PROVIDED MATERIAL
■ ■ ■ ■ ■ ■ ■

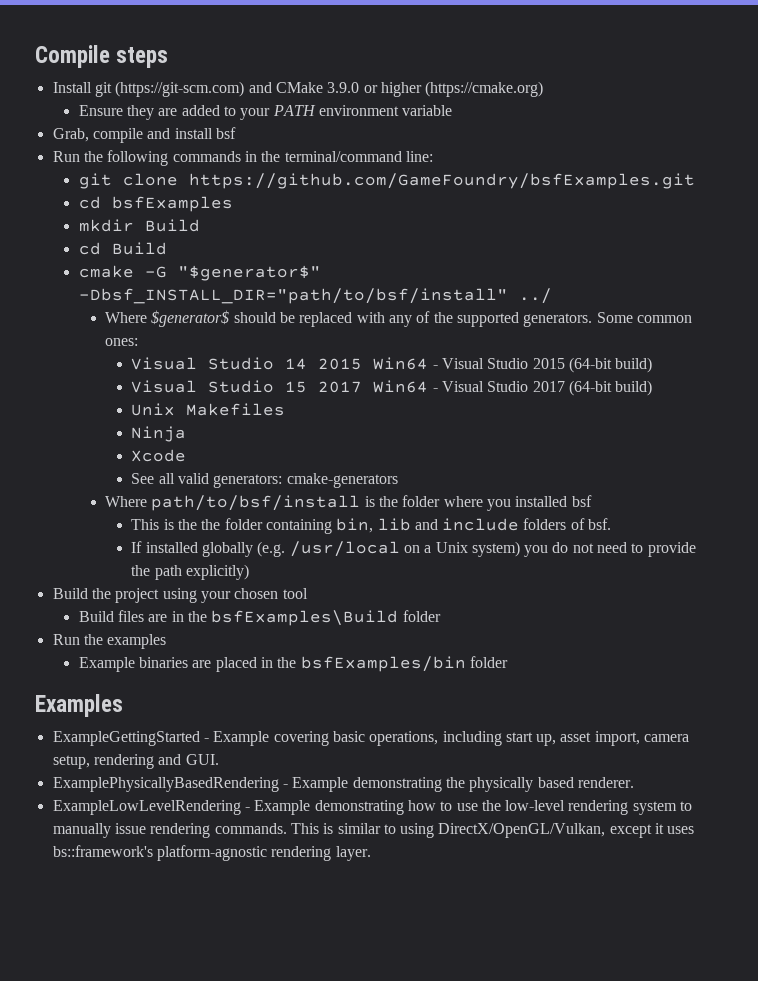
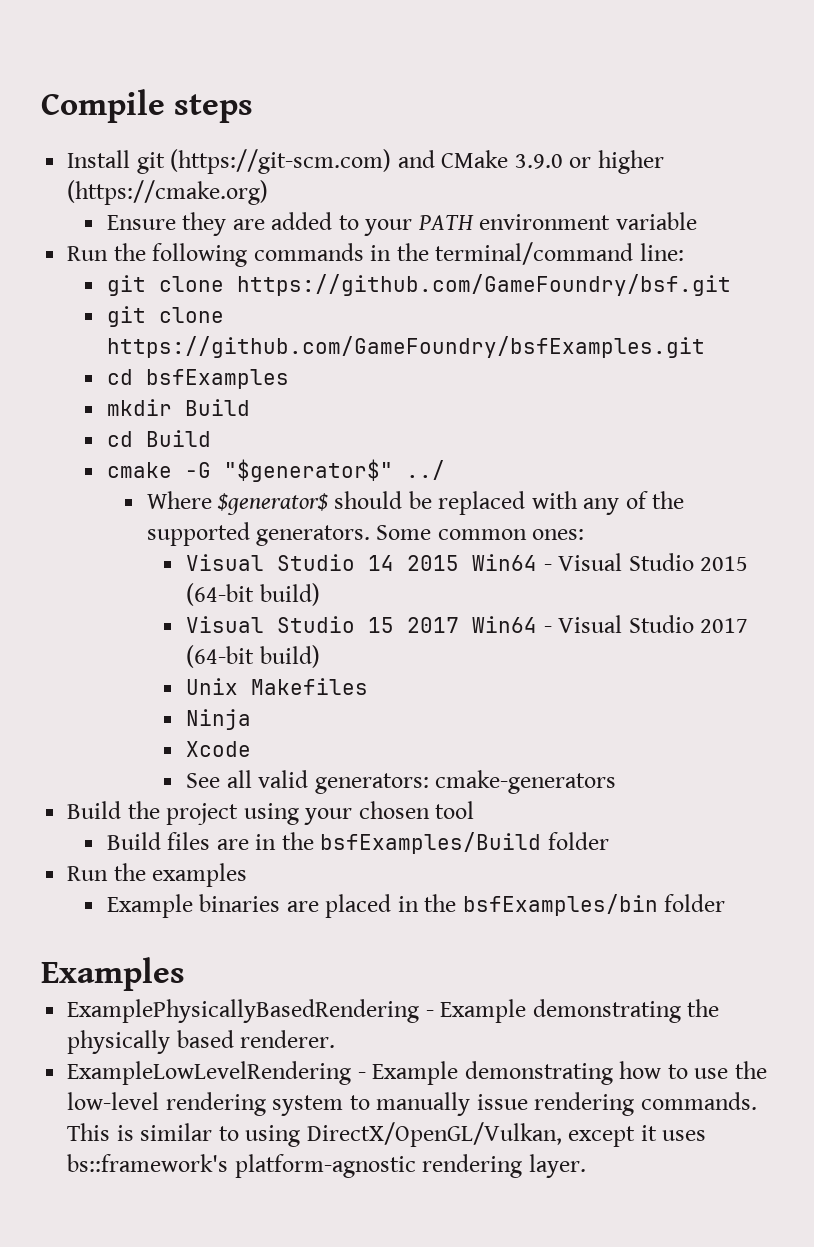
[52,127,236,143] // Grab, compile and install bsf -> (697, 221) none
(433, 156) none -> [106,274,731,296] // git clone https://github.com/GameFoundry/bsf.git
[78,288,508,304] -Dbsf_INSTALL_DIR="path/to/bsf/install" -> (393, 470) none
[105,495,592,511] [131,518,612,534] [131,541,696,557] [131,564,249,580] // Where path/to/bsf/install is the folder where you installed bsf // This is the the folder containing bin, lib and include folders of bsf. // If installed globally (e.g. /usr/local on a Unix system) you do not need to provide the path explicitly) -> (616, 782) none
[211,610,399,626] bsfExamples\Build -> [320,832,542,854] bsfExamples/Build
[52,731,690,746] [52,754,219,769] // ExampleGettingStarted - Example covering basic operations, including start up, asset import, camera setup, rendering and GUI. -> (185, 974) none

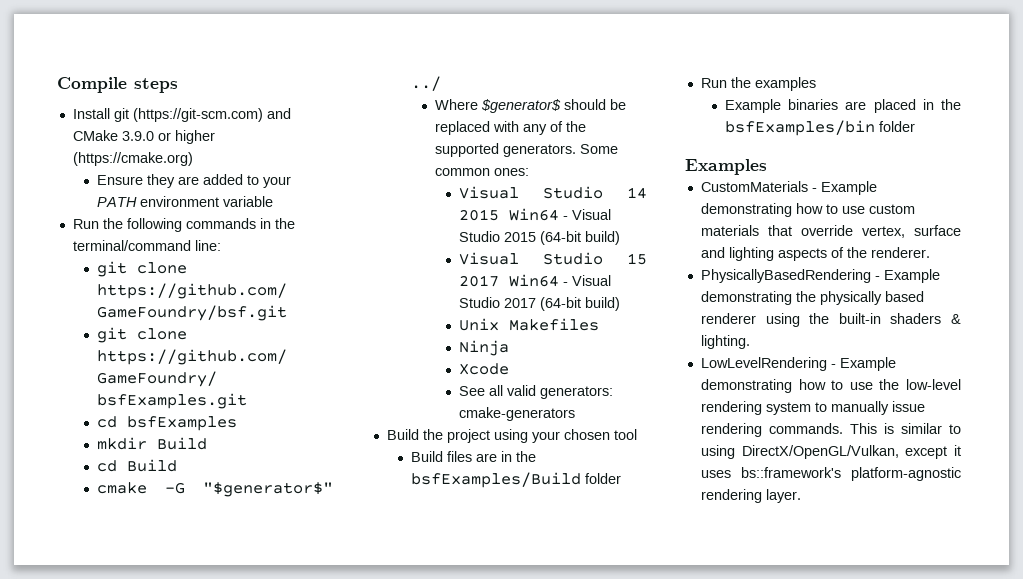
[67,999,420,1023] ExamplePhysicallyBasedRendering -> [700,181,877,195] [700,203,915,217] [700,225,961,238] [700,247,930,261] [700,269,871,283] CustomMaterials - Example demonstrating how to use custom materials that override vertex, surface and lighting aspects of the renderer. // PhysicallyBasedRendering
[240,1030,336,1048] [67,1061,352,1085] renderer. // ExampleLowLevelRendering -> [700,313,961,327] [700,335,750,349] [700,357,827,371] renderer using the built-in shaders & lighting. // LowLevelRendering

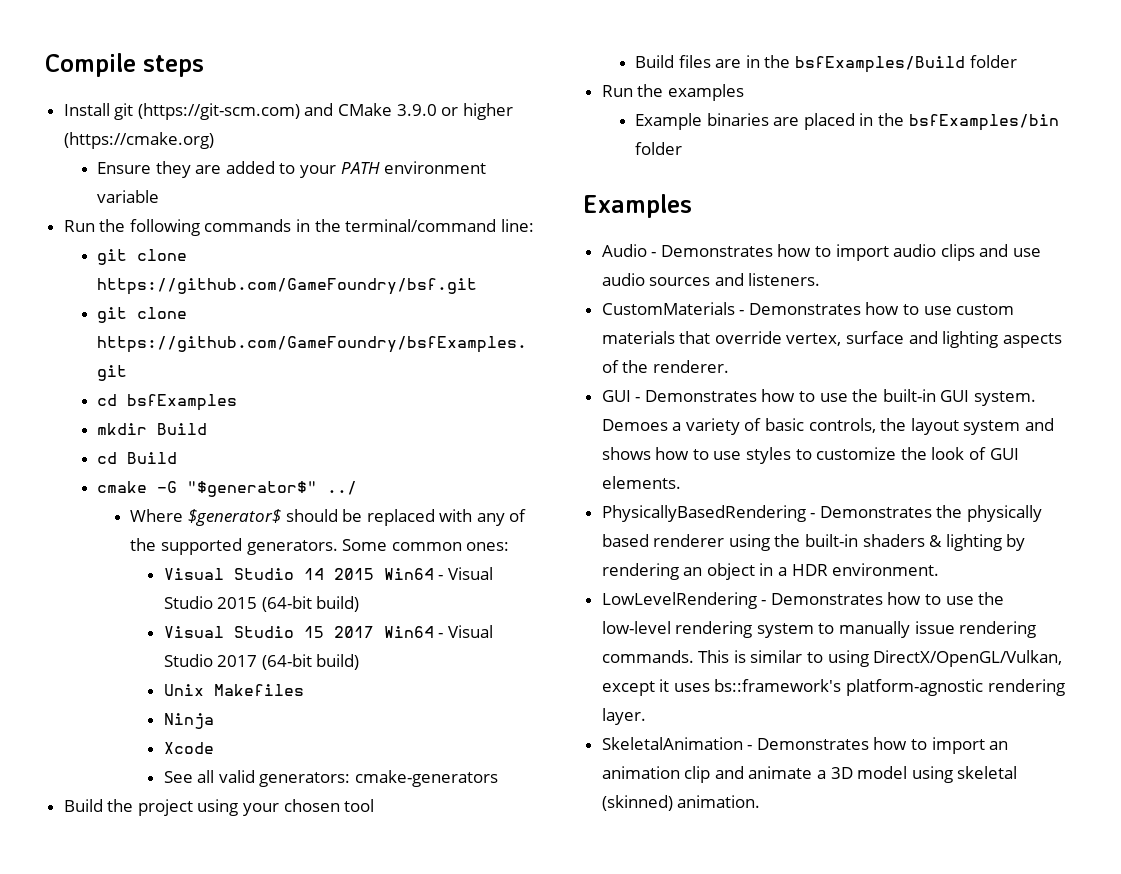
(767, 167) none -> [601,244,1042,261] [601,273,821,286] // Audio - Demonstrates how to import audio clips and use audio sources and listeners.
[820,181,877,195] [700,203,792,217] Example demonstrating -> [748,303,861,315] Demonstrates
(930, 252) none -> [601,389,1037,406] [601,418,1055,435] [601,447,1019,464] [601,476,681,489] // GUI - Demonstrates how to use the built-in GUI system. Demoes a variety of basic controls, the layout system and shows how to use styles to customize the look of GUI elements.
[883,269,940,283] [700,291,792,305] Example demonstrating -> [819,506,932,518] Demonstrates
[700,335,750,349] lighting. -> [945,534,1026,551] [601,563,940,580] lighting by rendering an object in a HDR environment.
[839,357,896,371] [700,379,792,393] Example demonstrating -> [770,593,883,605] Demonstrates
(801, 496) none -> [601,737,1009,754] [601,766,1018,783] [601,795,761,811] // SkeletalAnimation - Demonstrates how to import an animation clip and animate a 3D model using skeletal (skinned) animation.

■ ■ ■ ■ ■ ■ ■

PROBLEM
Reproduce the listing above exactly, but skip the pictures.

ANSWER TO THIS PROBLEM
[52,127,236,143] // Grab, compile and install bsf -> (697, 221) none
(433, 156) none -> [106,274,731,296] // git clone https://github.com/GameFoundry/bsf.git
[78,288,508,304] -Dbsf_INSTALL_DIR="path/to/bsf/install" -> (393, 470) none
[105,495,592,511] [131,518,612,534] [131,541,696,557] [131,564,249,580] // Where path/to/bsf/install is the folder where you installed bsf // This is the the folder containing bin, lib and include folders of bsf. // If installed globally (e.g. /usr/local on a Unix system) you do not need to provide the path explicitly) -> (616, 782) none
[211,610,399,626] bsfExamples\Build -> [320,832,542,854] bsfExamples/Build
[52,731,690,746] [52,754,219,769] // ExampleGettingStarted - Example covering basic operations, including start up, asset import, camera setup, rendering and GUI. -> (185, 974) none

[67,999,420,1023] ExamplePhysicallyBasedRendering -> [700,181,877,195] [700,203,915,217] [700,225,961,238] [700,247,930,261] [700,269,871,283] CustomMaterials - Example demonstrating how to use custom materials that override vertex, surface and lighting aspects of the renderer. // PhysicallyBasedRendering
[240,1030,336,1048] [67,1061,352,1085] renderer. // ExampleLowLevelRendering -> [700,313,961,327] [700,335,750,349] [700,357,827,371] renderer using the built-in shaders & lighting. // LowLevelRendering

(767, 167) none -> [601,244,1042,261] [601,273,821,286] // Audio - Demonstrates how to import audio clips and use audio sources and listeners.
[820,181,877,195] [700,203,792,217] Example demonstrating -> [748,303,861,315] Demonstrates
(930, 252) none -> [601,389,1037,406] [601,418,1055,435] [601,447,1019,464] [601,476,681,489] // GUI - Demonstrates how to use the built-in GUI system. Demoes a variety of basic controls, the layout system and shows how to use styles to customize the look of GUI elements.
[883,269,940,283] [700,291,792,305] Example demonstrating -> [819,506,932,518] Demonstrates
[700,335,750,349] lighting. -> [945,534,1026,551] [601,563,940,580] lighting by rendering an object in a HDR environment.
[839,357,896,371] [700,379,792,393] Example demonstrating -> [770,593,883,605] Demonstrates
(801, 496) none -> [601,737,1009,754] [601,766,1018,783] [601,795,761,811] // SkeletalAnimation - Demonstrates how to import an animation clip and animate a 3D model using skeletal (skinned) animation.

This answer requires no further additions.